▶ _What is needed_
The records below are to be transcribed exactly, with the pictures removed.

▶ _Task data_
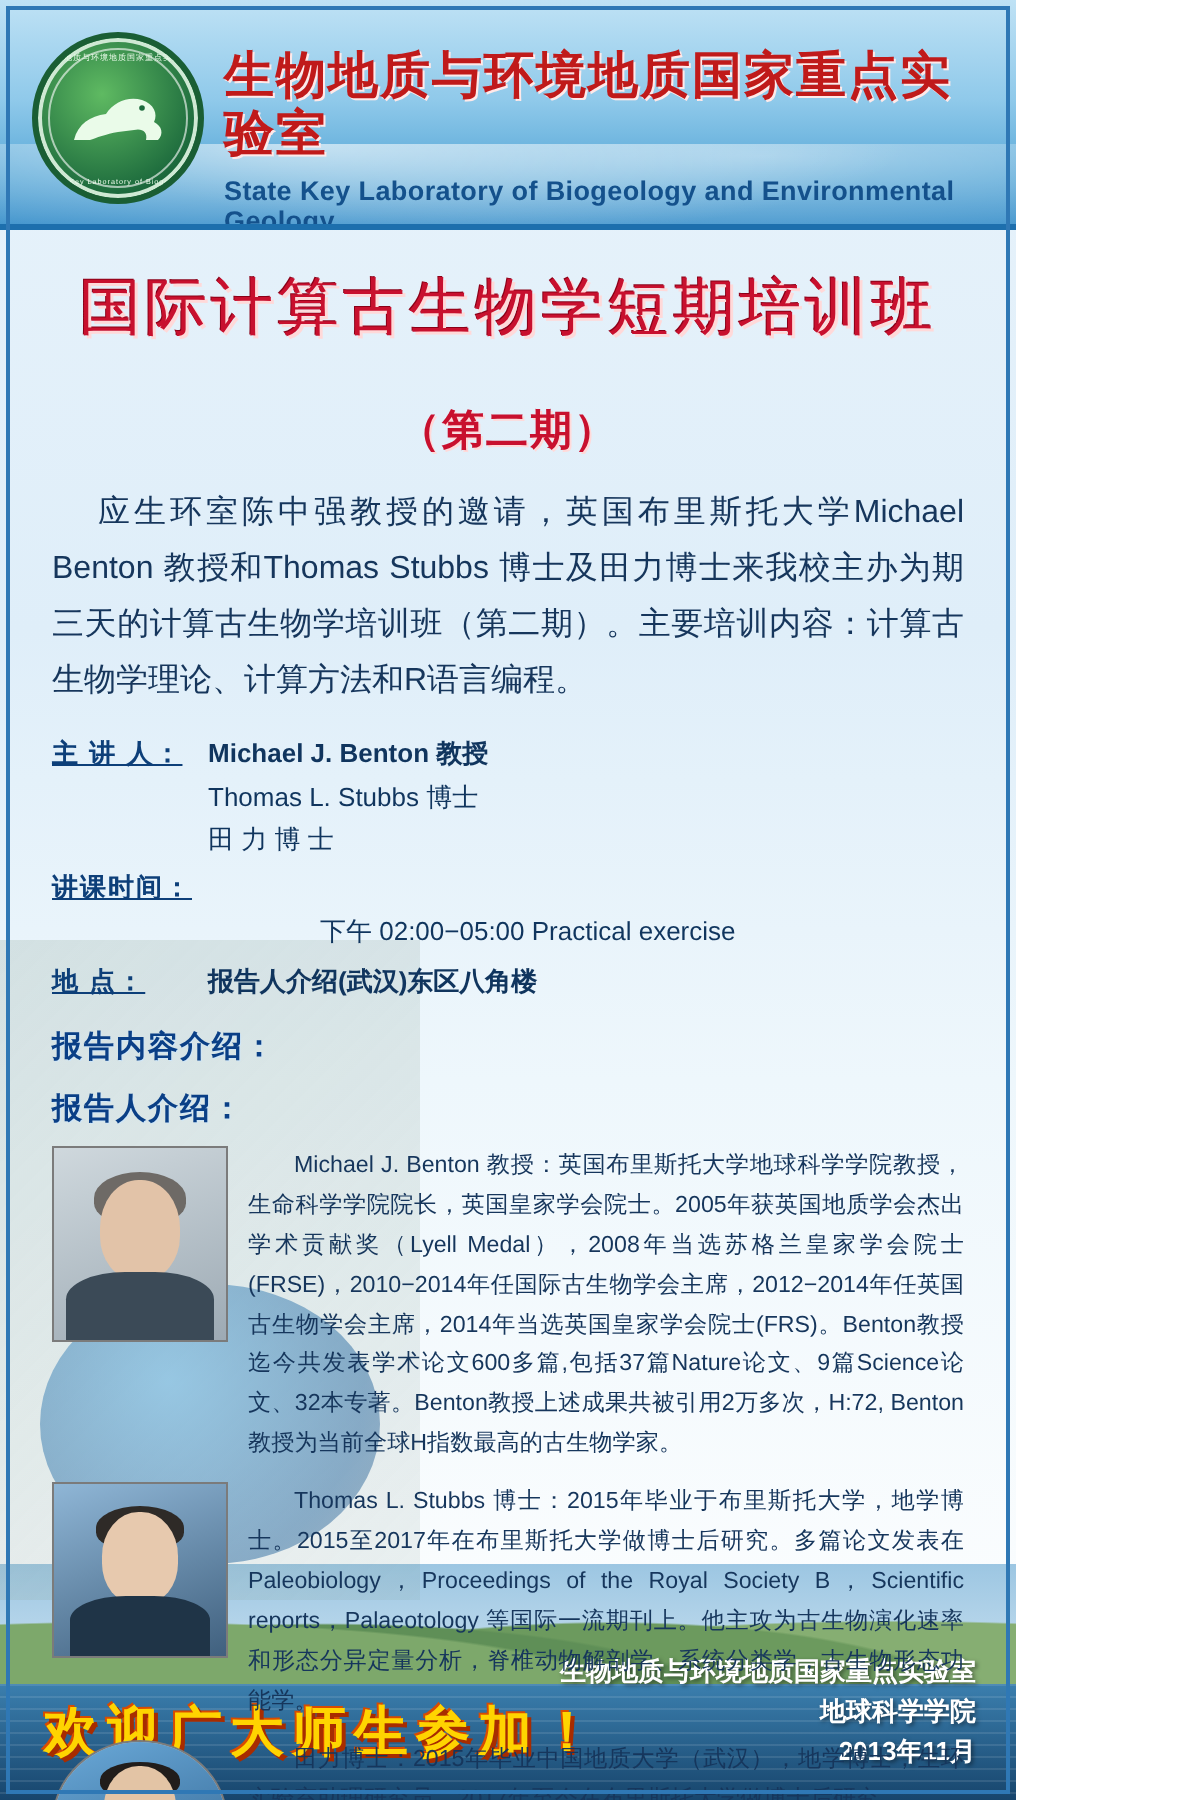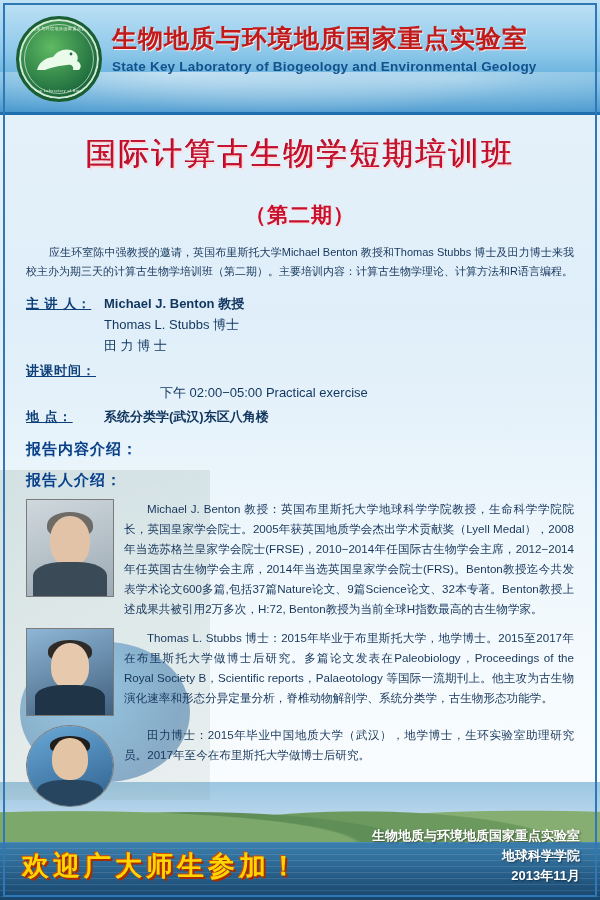--- a/index.html
+++ b/index.html
@@ -11,7 +11,7 @@
   }
   .poster{
     position:relative;
-    width:600px;height:900px;
+    width:508px;height:900px;
     background:
       linear-gradient(180deg,#e8f3fb 0%,#dfeef9 35%,#eef7fc 60%,#ffffff 100%);
     box-sizing:border-box;

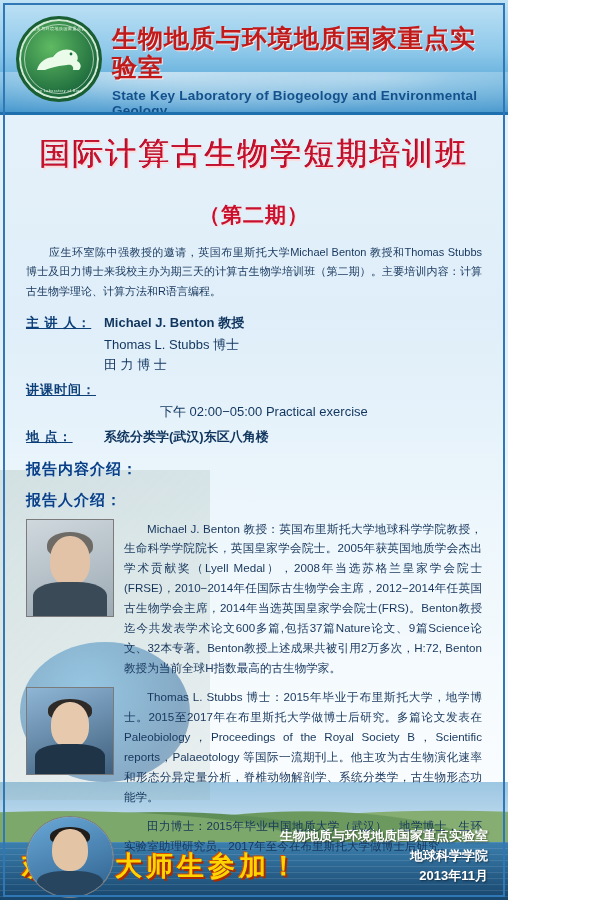--- a/index.html
+++ b/index.html
@@ -97,7 +97,7 @@
     z-index:5;
   }
   .intro{
-    font-size:11px;line-height:1.75;color:#16365c;
+    font-size:16px;line-height:1.75;color:#16365c;
     text-align:justify;
     text-indent:23px;
   }

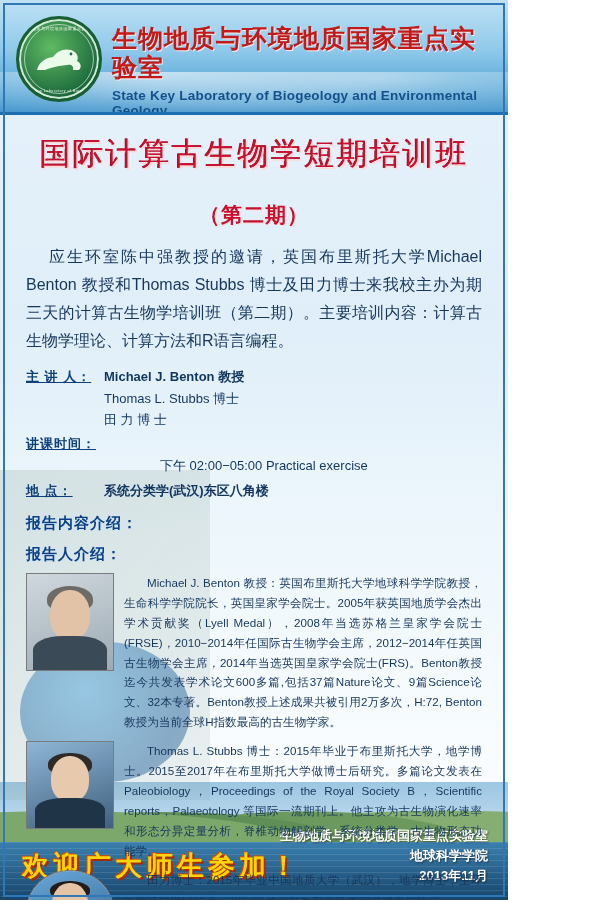--- a/index.html
+++ b/index.html
@@ -276,7 +276,7 @@
 
       <div class="info-row" style="margin-top:4px;">
         <div class="info-label">地    点：</div>
-        <div class="info-value">系统分类学(武汉)东区八角楼</div>
+        <div class="info-value">报告人介绍(武汉)东区八角楼</div>
       </div>
     </div>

▶ _Result of this task_
--- a/index.html
+++ b/index.html
@@ -11,7 +11,7 @@
   }
   .poster{
     position:relative;
-    width:600px;height:900px;
+    width:508px;height:900px;
     background:
       linear-gradient(180deg,#e8f3fb 0%,#dfeef9 35%,#eef7fc 60%,#ffffff 100%);
     box-sizing:border-box;

--- a/index.html
+++ b/index.html
@@ -97,7 +97,7 @@
     z-index:5;
   }
   .intro{
-    font-size:11px;line-height:1.75;color:#16365c;
+    font-size:16px;line-height:1.75;color:#16365c;
     text-align:justify;
     text-indent:23px;
   }

--- a/index.html
+++ b/index.html
@@ -276,7 +276,7 @@
 
       <div class="info-row" style="margin-top:4px;">
         <div class="info-label">地    点：</div>
-        <div class="info-value">系统分类学(武汉)东区八角楼</div>
+        <div class="info-value">报告人介绍(武汉)东区八角楼</div>
       </div>
     </div>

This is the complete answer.